Pencemaran air sedang ditangani oleh perusahaan Swedia Cognizant, yang memanfaatkan AI agentik untuk membantu perusahaan dan jaringan air di Inggris—masalah persisten yang membuat perusahaan utilitas didenda. “Tiga bulan lalu kami menemukan dua jaringan limbah yang seharusnya ditutup pada tahun 1970-an,” Stig Martin Fiskaa, yang mengepalai program kelautan Cognizant, mengatakan kepada panel konferensi pada hari Selasa. Perusahaan berencana untuk membuat aplikasi AI-nya tersedia secara gratis minggu ini. “Ini baru diuji di Inggris,” kata Fiskaa. “Kami cukup yakin itu bisa bekerja di mana saja di dunia.”
Sementara itu, OnDeck Fisheries AI, sebuah , menangkap rekaman video dari kapal penangkap ikan, kemudian menggunakan AI untuk mengidentifikasi spesies tertentu yang ditangkap atau dibuang ke laut. Ini membantu menindak penangkapan ikan ilegal yang merajalela. Ini juga dapat menghindari perusahaan dan negara menempatkan orang di atas kapal untuk memantau penangkapan ikan; karena mengungkap pelanggaran skala besar. “Ini adalah salah satu pekerjaan paling berbahaya di dunia,” kata Ronald Tardiff, pemimpin inovasi kelautan untuk pusat alam dan iklim Forum Ekonomi Dunia di Jenewa. “OnDeck dapat meminta AI menemukan setiap contoh di mana seseorang melemparkan sesuatu ke laut dan mengidentifikasi dengan tepat apa itu.”

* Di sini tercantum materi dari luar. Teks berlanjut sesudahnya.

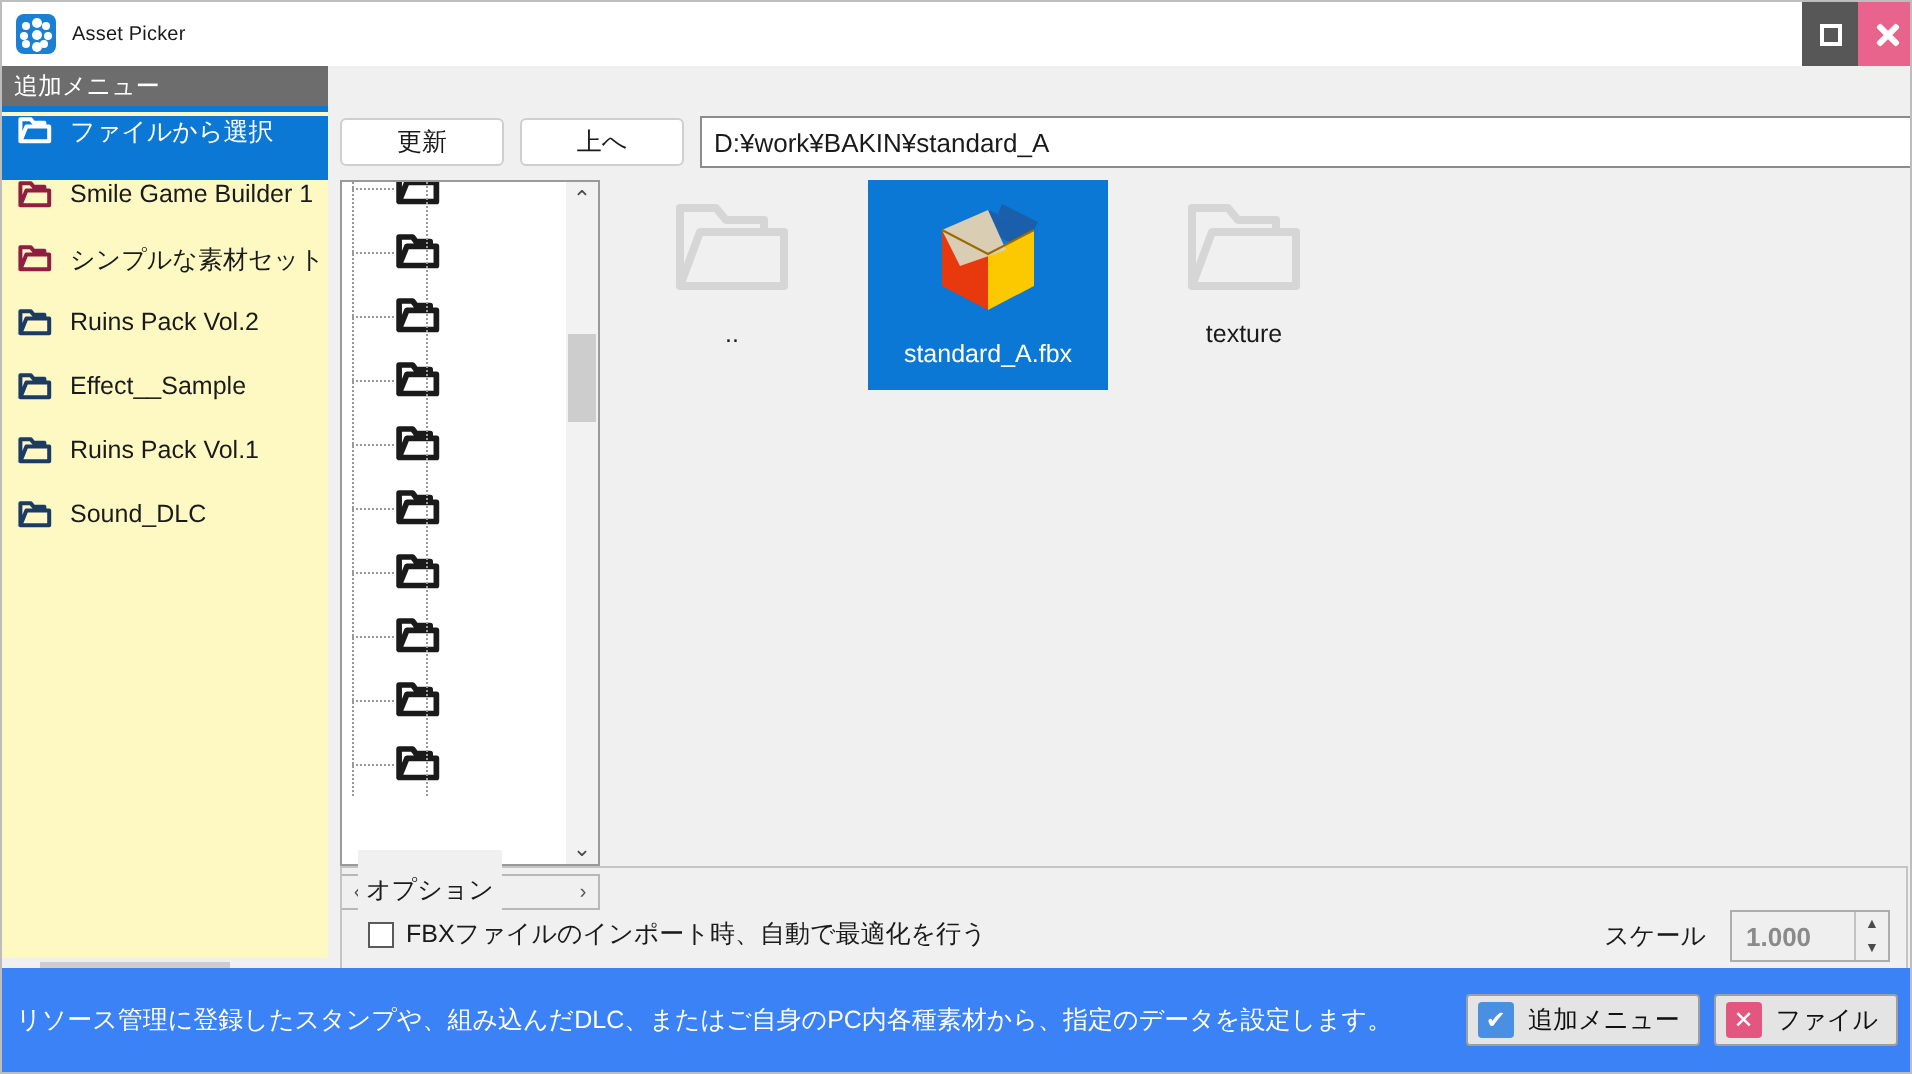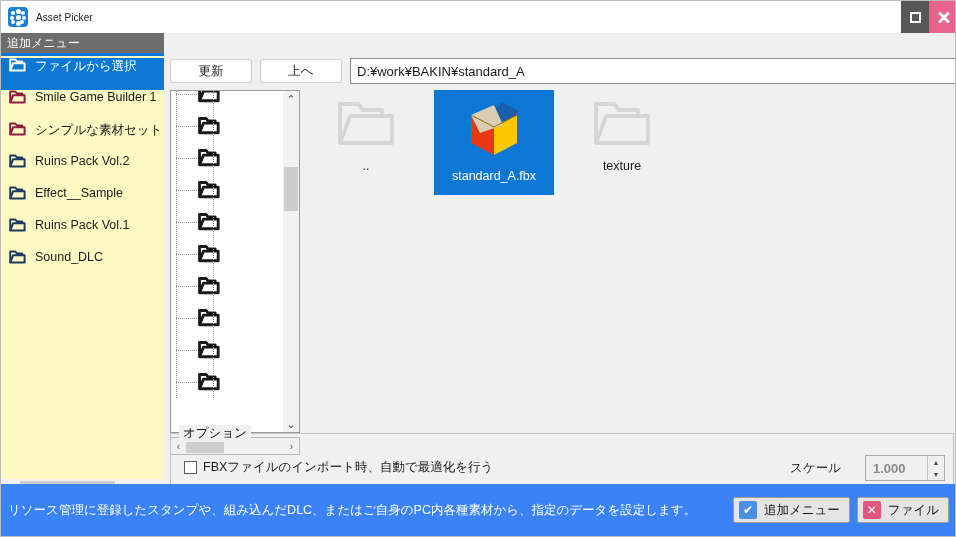"オプション" .opt-legend { padding: 0 4px -> 12px 4px }
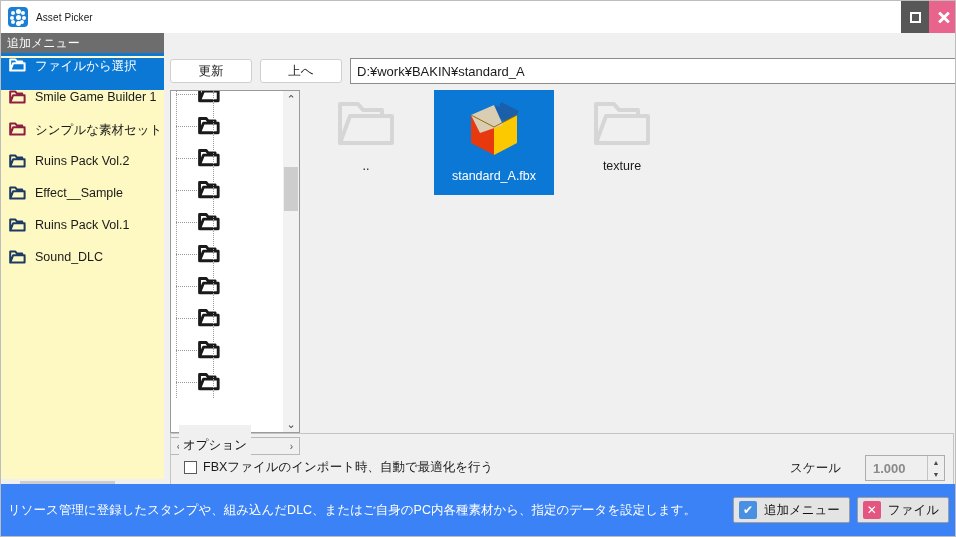"スケール" .scale-label { margin-right: 24px -> 12px }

Beberapa orang mengatakan bahwa jika ide-ide AI skala kecil menunjukkan bahwa mereka akan menghasilkan uang, perusahaan-perusahaan besar dapat bergegas masuk.
“Bangun prototipe yang membuktikan dirinya sendiri, susun model bisnis, dan kemudian bang, itu layak diinvestasikan,” Frederick Tsao, ketua raksasa pengiriman TPC Singapura, mengatakan kepada TIME di Nice pada hari Rabu; dia telah menghabiskan hari-hari bertemu dengan para pejabat tinggi dan ilmuwan, dan mengatakan dia telah menemukan banyak calon kolaborator untuk proyek regenerasi laut. “Uangnya ada di sini,” katanya.

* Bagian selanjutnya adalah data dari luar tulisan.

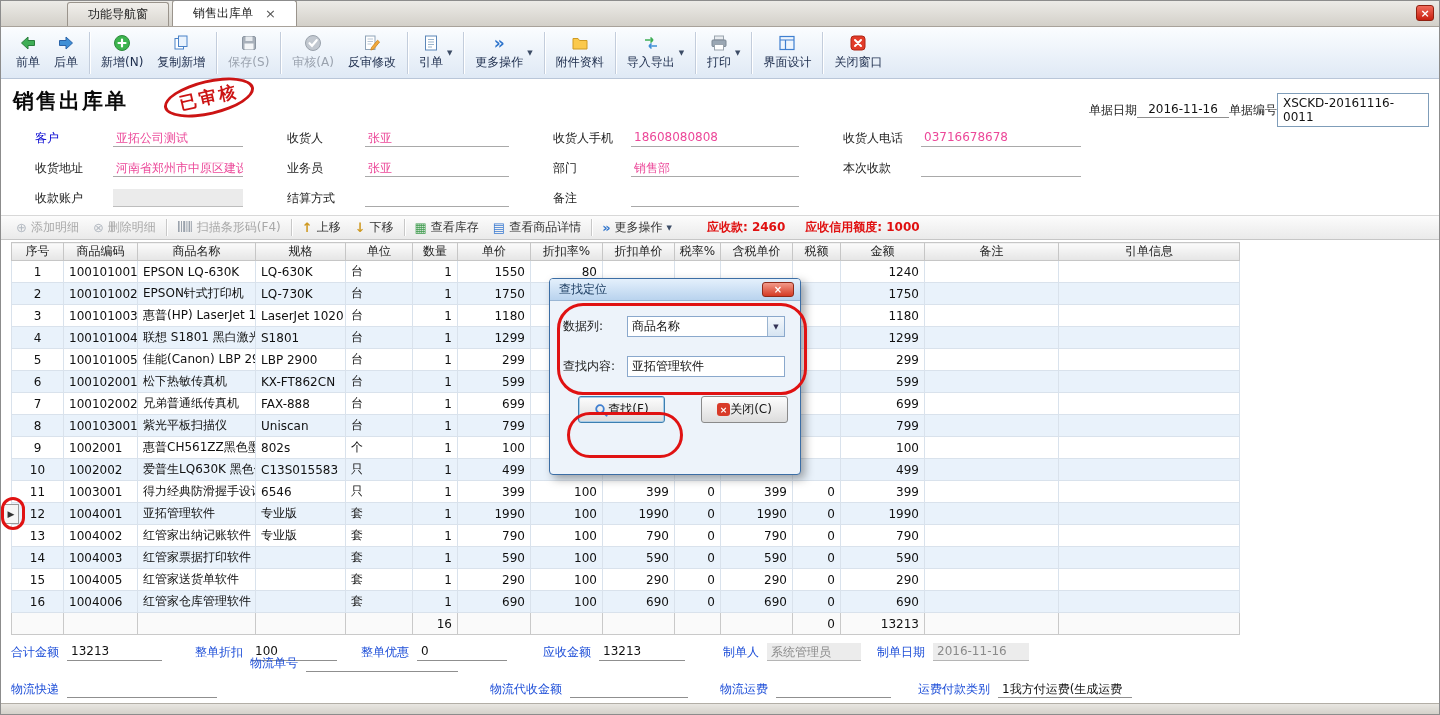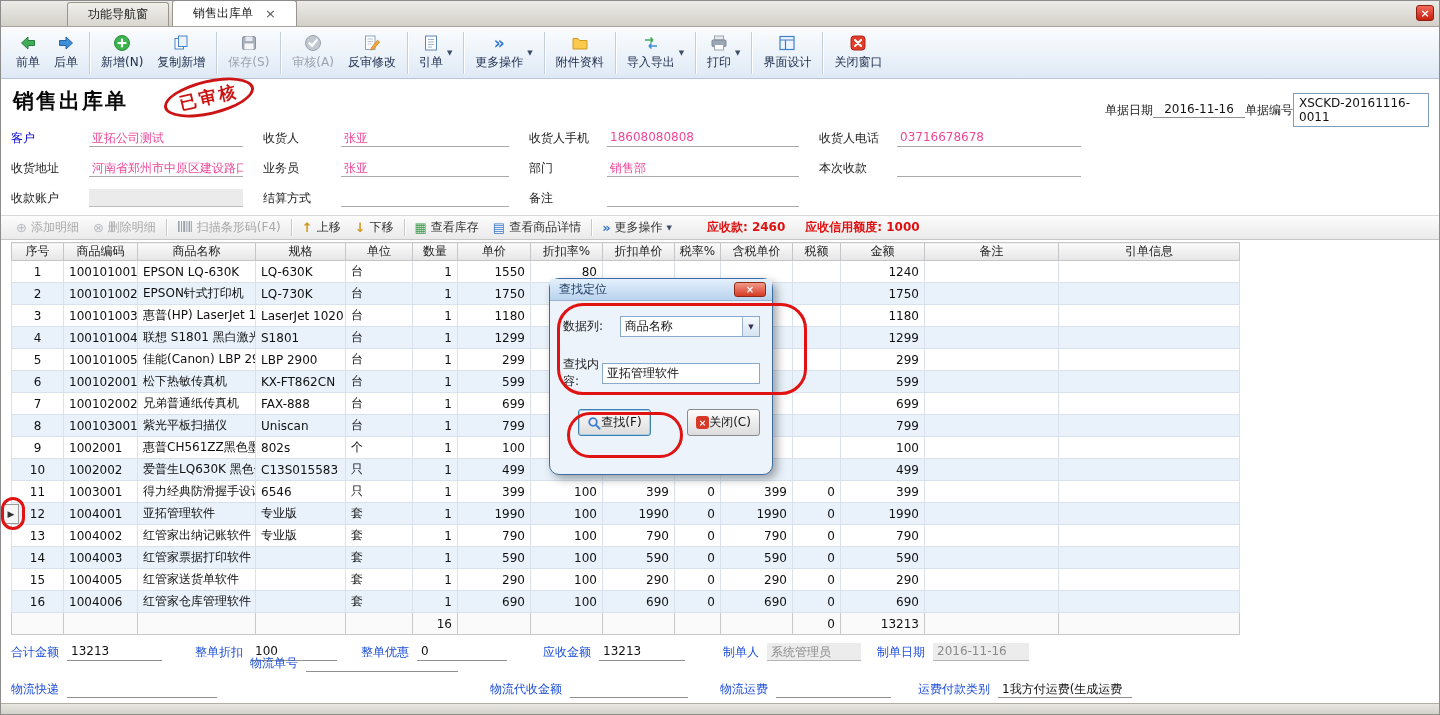"XSCKD-20161116-0011" .meta-box { width: 136px -> 152px }
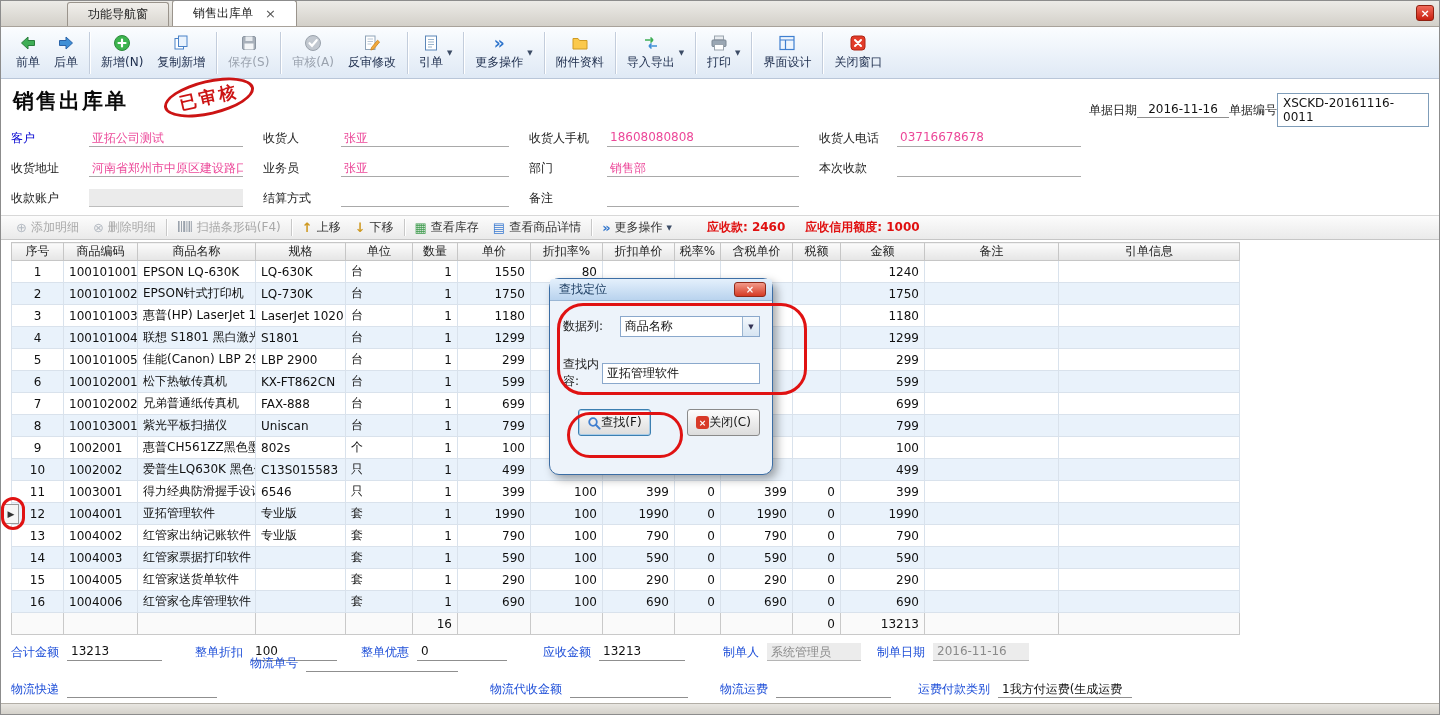"客户" .flbl { margin-left: none -> 24px }
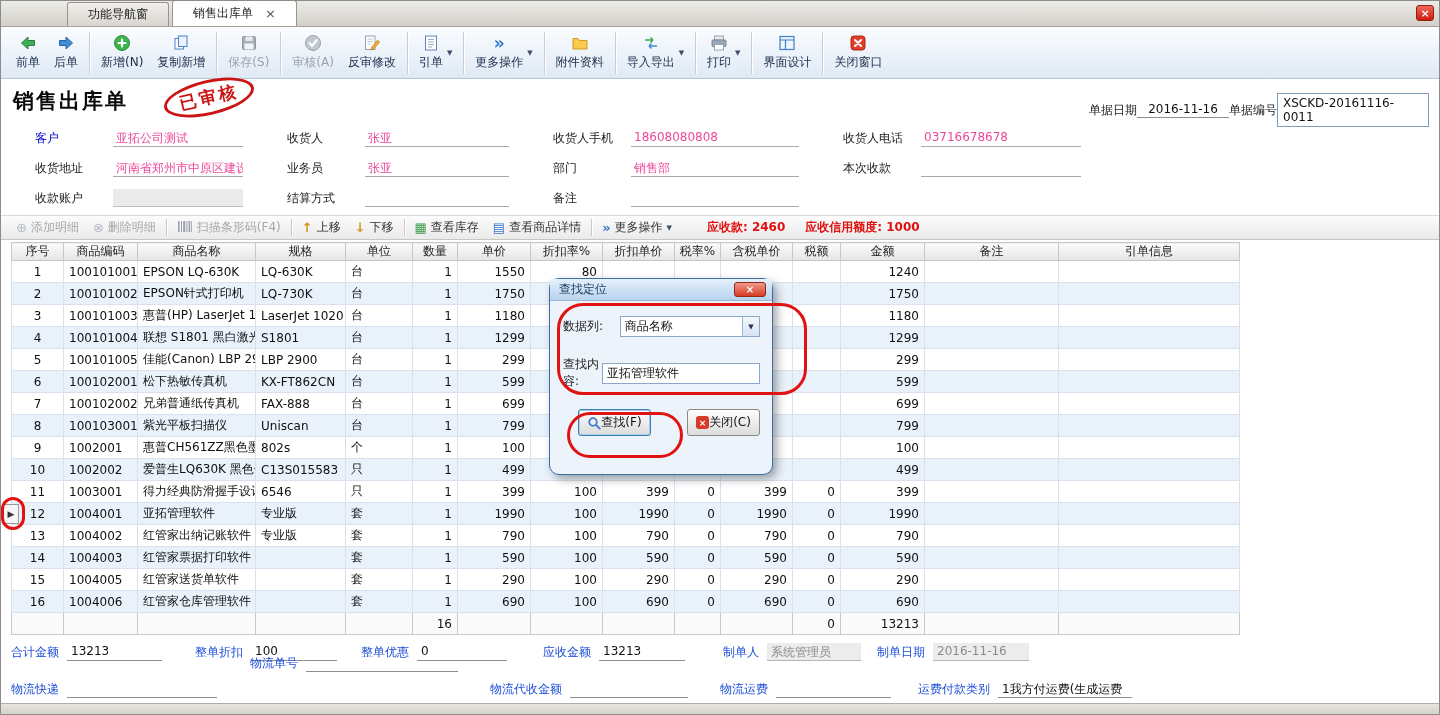"查找定位" .dialog { border-radius: 10px -> 4px; width: 224px -> 252px }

Sampai ide-ide yang layak diinvestasikan itu terwujud, banyak di Nice mengatakan regenerasi laut sangat kekurangan investasi—dibandingkan dengan proyek iklim di darat.
“Teknologinya ada di sini, dan itu kuat,” Stephen Keppel, seorang pendana nirlaba Miami, mengatakan kepada panel di Nice pada hari Selasa. “Kami tidak kekurangan data. Kami kekurangan interoperabilitas, dan cara mengubahnya menjadi tindakan.”
Artikel ini disediakan oleh penyedia konten pihak ketiga. SeaPRwire (https://www.seaprwire.com/) tidak memberikan jaminan atau pernyataan sehubungan dengan hal tersebut.
Sektor: Top Story, Daily News
SeaPRwire menyediakan distribusi siaran pers real-time untuk perusahaan dan lembaga, menjangkau lebih dari 6.500 toko media, 86.000 editor dan jurnalis, dan 3,5 juta desktop profesional di 90 negara. SeaPRwire mendukung distribusi siaran pers dalam bahasa Inggris, Korea, Jepang, Arab, Cina Sederhana, Cina Tradisional, Vietnam, Thailand, Indonesia, Melayu, Jerman, Rusia, Prancis, Spanyol, Portugis dan bahasa lainnya.